Any good Peranakan restaurant has a come with a serving of the classic Assam Prawns (S$22). The assam flavour comes from the addition of tamarind, which supplies those tangy, piquant notes that make assam prawns downright addictive.
Juicy and succulent, they were well-coated with the assam sauce, and before I knew it they were gone. True Blue Restaurant is certainly quite gorgeous, but it also comes with an even prettier price tag. I would save this place for when you are feeling really fancy and want to splurge.
True Blue Restaurant: 47/49 Armenian Street, Singapore 179937 | Tel:+65 6440 0449 | Opening hours: 9am – 9pm (Mon to Fri), 9am – 9.30pm (Sat & Sun)| Website
House of Peranakan Petit is hard to miss with its unmistakable tiffany-blue exterior nestled among shophouses along Eng Hoon Street.
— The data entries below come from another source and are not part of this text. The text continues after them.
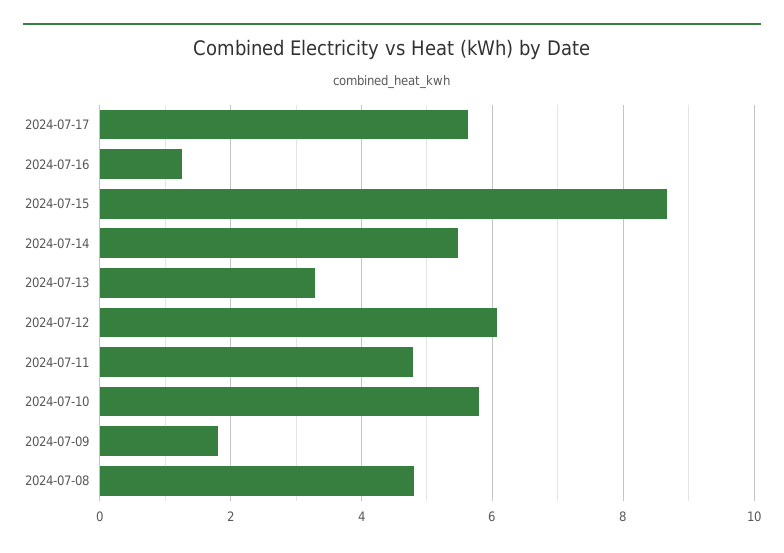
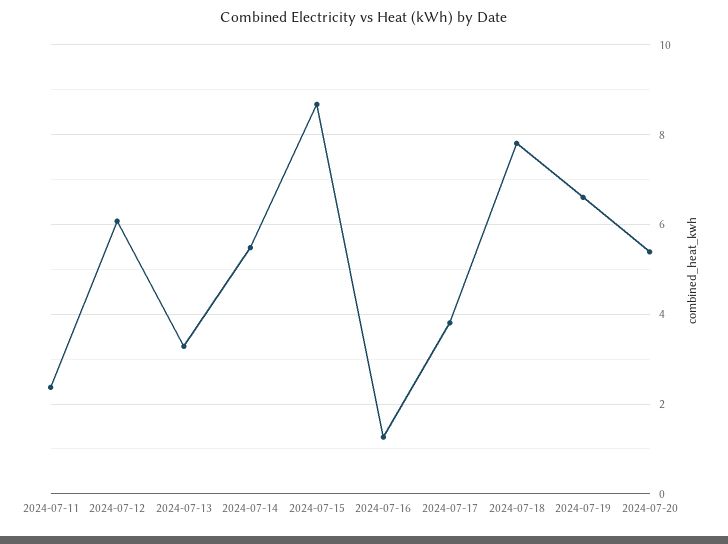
2024-07-17: 5.6 -> 3.8
2024-07-11: 4.8 -> 2.4
2024-07-10: 5.8 -> none
2024-07-09: 1.8 -> none
2024-07-08: 4.8 -> none
2024-07-18: none -> 7.8
2024-07-19: none -> 6.6
2024-07-20: none -> 5.4

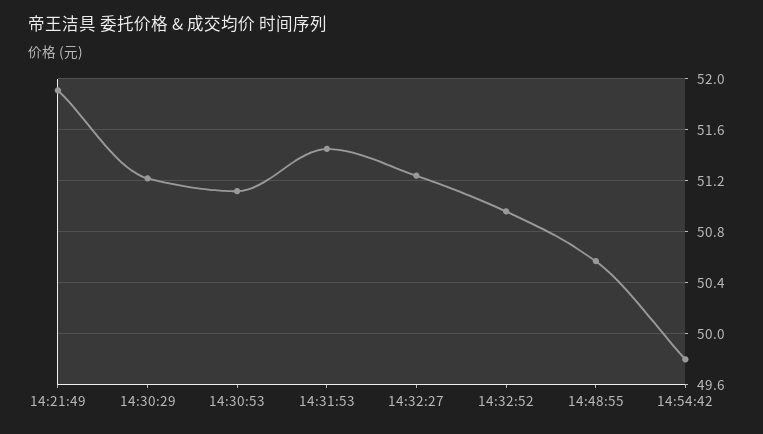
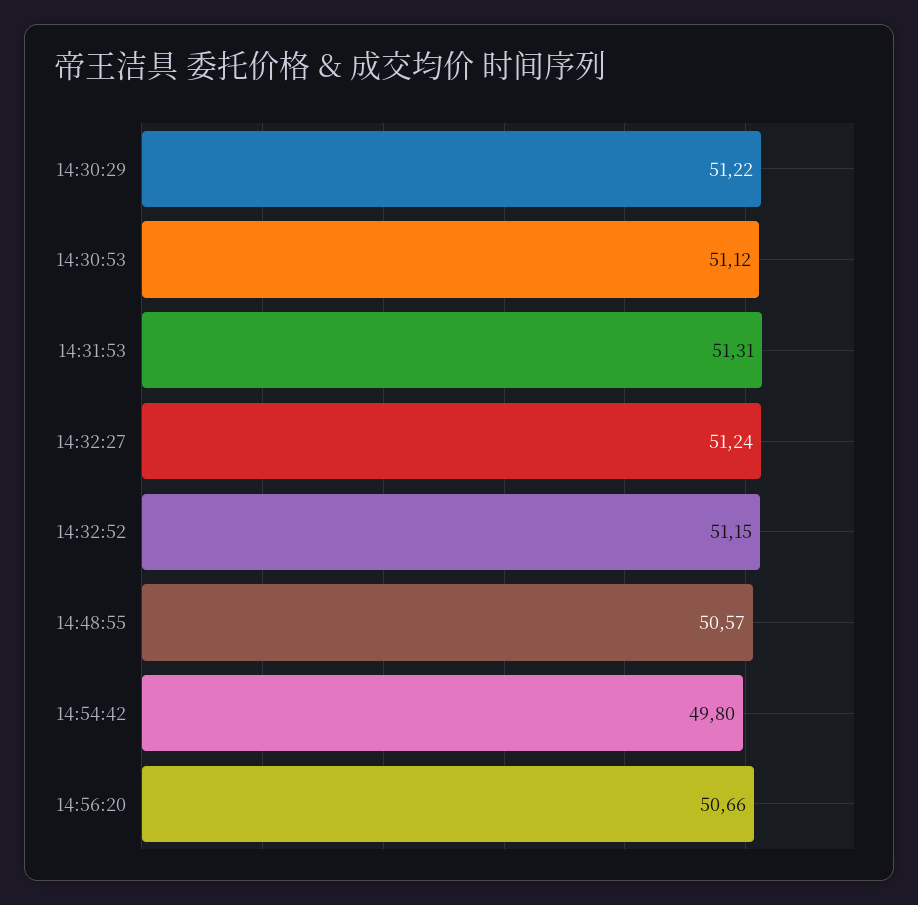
14:21:49: 51.9 -> none
14:31:53: 51.45 -> 51.31
14:32:52: 50.95 -> 51.15
14:56:20: none -> 50.66

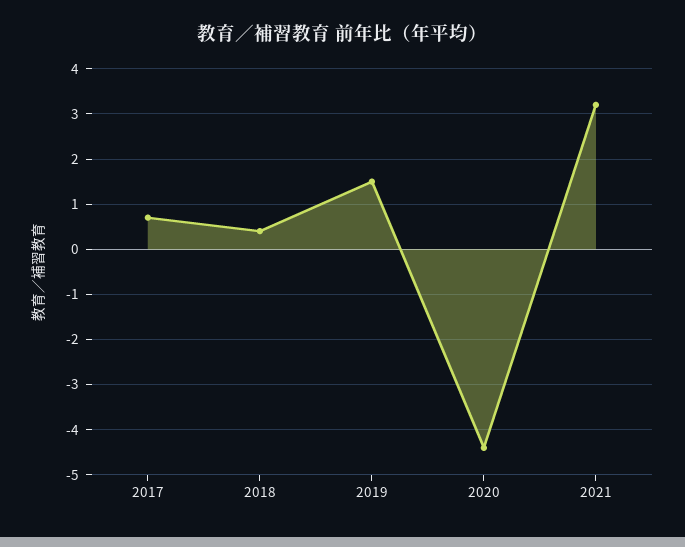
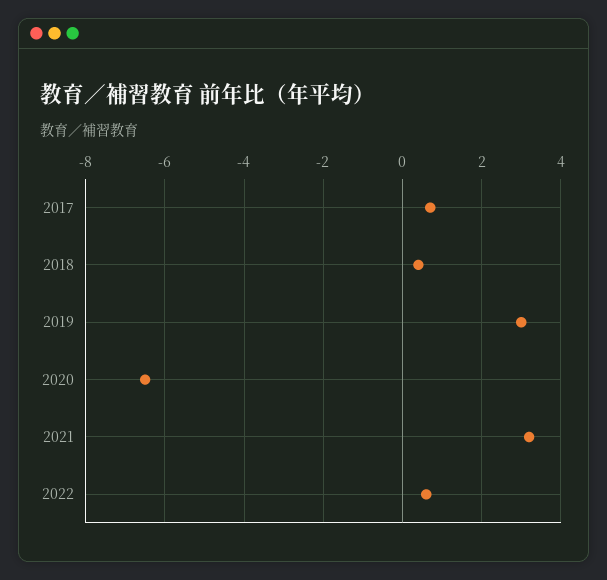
2019: 1.5 -> 3
2020: -4.5 -> -6.5
2022: none -> 0.5

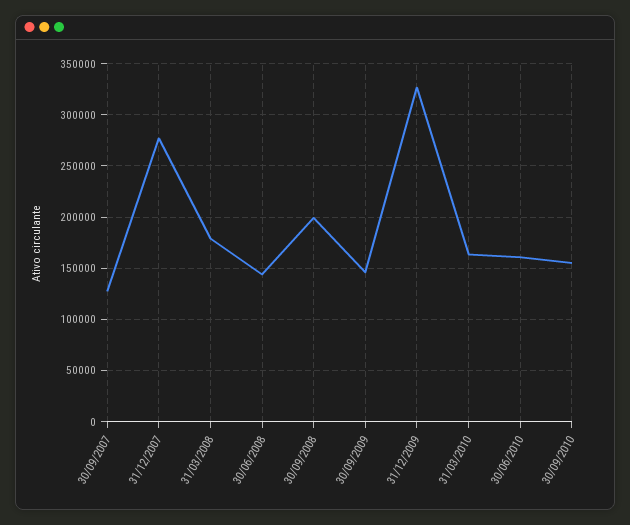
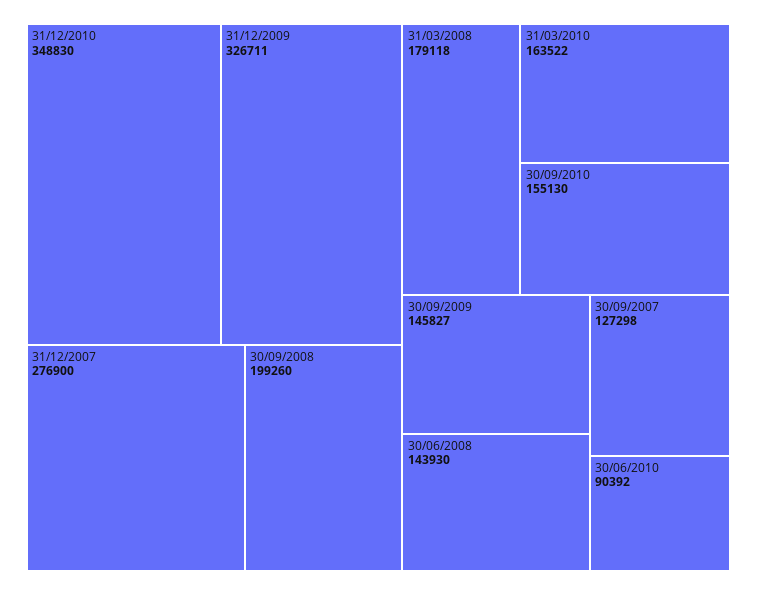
30/06/2010: 160000 -> 90392
31/12/2010: none -> 348830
This charming little restaurant is a treasure trove of Peranakan goodies, where the walls are adorned with nostalgic Pernakan memorabilia.
When has that many accolades as House of Peranakan Petit, I made sure to sample a good selection. I ordered hot favourites such as Ayam Buah Keluak (S$18), Nonya Chap Chye (S$10) and Ngoh Hiang (S$12).
The Ayam Buah Keluak was a tad disappointing as it was not as tasty or tender as I would have liked.
What stood out for me, was probably the Nonya Chap Chye. A simple enough dish of stewed vegetables, such as cabbage, black fungus, mushrooms; who knew these simple ingredients can be so comforting? A steaming bowl of rice and dinner is settled.
House of Peranakan Petit: 42 Eng Hoon Street, Tiong Bahru Estate, Singapore 169785| Tel: +65 62221719 | Opening hours: 12pm – 3pm, 6pm – 10pm (Mon, Wed to Sun), Closed on Tues| Website | Facebook | Instagram
At last, we reach the Peranakan enclave that is Katong. Baba Chews serves modern Peranakan cuisine along with some Western comfort dishes.
To be honest, I was the most sceptical about this place, seeing as was labelled as ‘modern’. Lo and behold, how prejudiced I was, this place has now become one of my favourite spots. I think by now, you know my affections for the buah keluak. If I see it, I’m ordering it.
There were some modern and interesting uses of buah keluak such as the Ayam Buah Keluak Burger (S$18) and I’m kicking myself for being such a purist and not trying them.
As you probably guessed, I went for the Ayam Buah Keluak (S$22). Not to the most photogenic dish, but the tastiest.
The chicken was practically falling off the bone. Not to mention, the drumstick was covered in that delectable buah keluak paste. I swear I’m still dreaming about this chicken.
Baba Chews is constantly innovating and there are exciting creations such as the Foie Gras Tau Kwa Pau (S$22) and Chicken Rendang Lasagna (S$18). They might sound funny, but hey don’t knock it till you try it.
Peranakan food with a clever modern twist, Baba Chews has to be next on your must-try list.
A stone’s throw away from Baba Chews is Old Bibik’s Peranakan Kitchen. This is where you’ll find good ole’ Peranakan dishes made from recipes passed down from the owner’s mother and grandmother.
Here, you’ll find home cooking at it’s best. A bona fide egg lover, the one of a kind Crispy Chinchalok Omelette (S$15) will be the highlight of your visit.
If you find yourself hankering for comforting and homey Peranakan food, this is the spot.
Old Bibik’s Peranakan Kitchen: 328 Joo Chiat Road, #01-02, Singapore 427585 | Tel:+65 8450 7996 | Opening hours: 12pm – 10pm (Wed to Mon), Closed on Tues | Facebook
Heavily steeped in tradition, one would think Pernankan cuisine as rigid and resistant to change. But of course, as evinced from the list, the definition of Peranakan cuisine is not set in stone.
It is still open to change and constant experimentation and just like colourful kueh lapis, we just have to keep peeling back the layers.